═══ MATERIAL SHOWN ═══

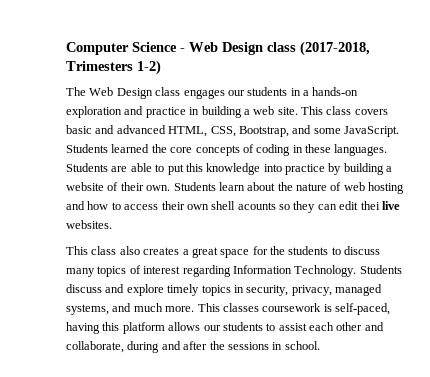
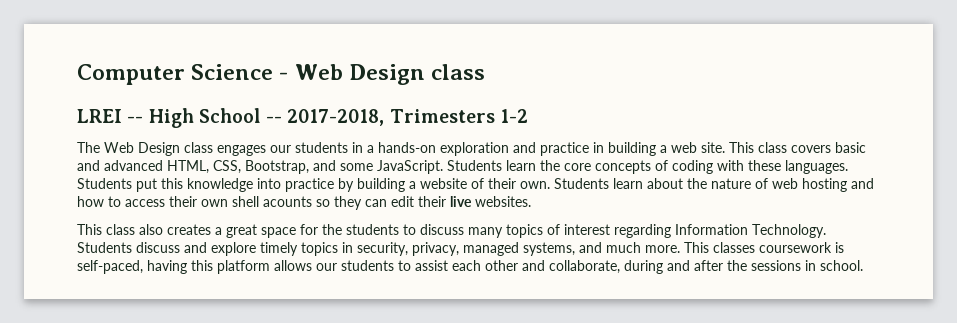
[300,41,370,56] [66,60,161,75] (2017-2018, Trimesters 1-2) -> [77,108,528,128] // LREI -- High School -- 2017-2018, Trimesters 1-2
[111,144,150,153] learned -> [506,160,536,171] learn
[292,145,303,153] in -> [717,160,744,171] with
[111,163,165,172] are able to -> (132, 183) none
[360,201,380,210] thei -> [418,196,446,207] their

═══

TASK OBJECTIVE.
Excluding every picture, write out each record word for word.

REPLY.
[300,41,370,56] [66,60,161,75] (2017-2018, Trimesters 1-2) -> [77,108,528,128] // LREI -- High School -- 2017-2018, Trimesters 1-2
[111,144,150,153] learned -> [506,160,536,171] learn
[292,145,303,153] in -> [717,160,744,171] with
[111,163,165,172] are able to -> (132, 183) none
[360,201,380,210] thei -> [418,196,446,207] their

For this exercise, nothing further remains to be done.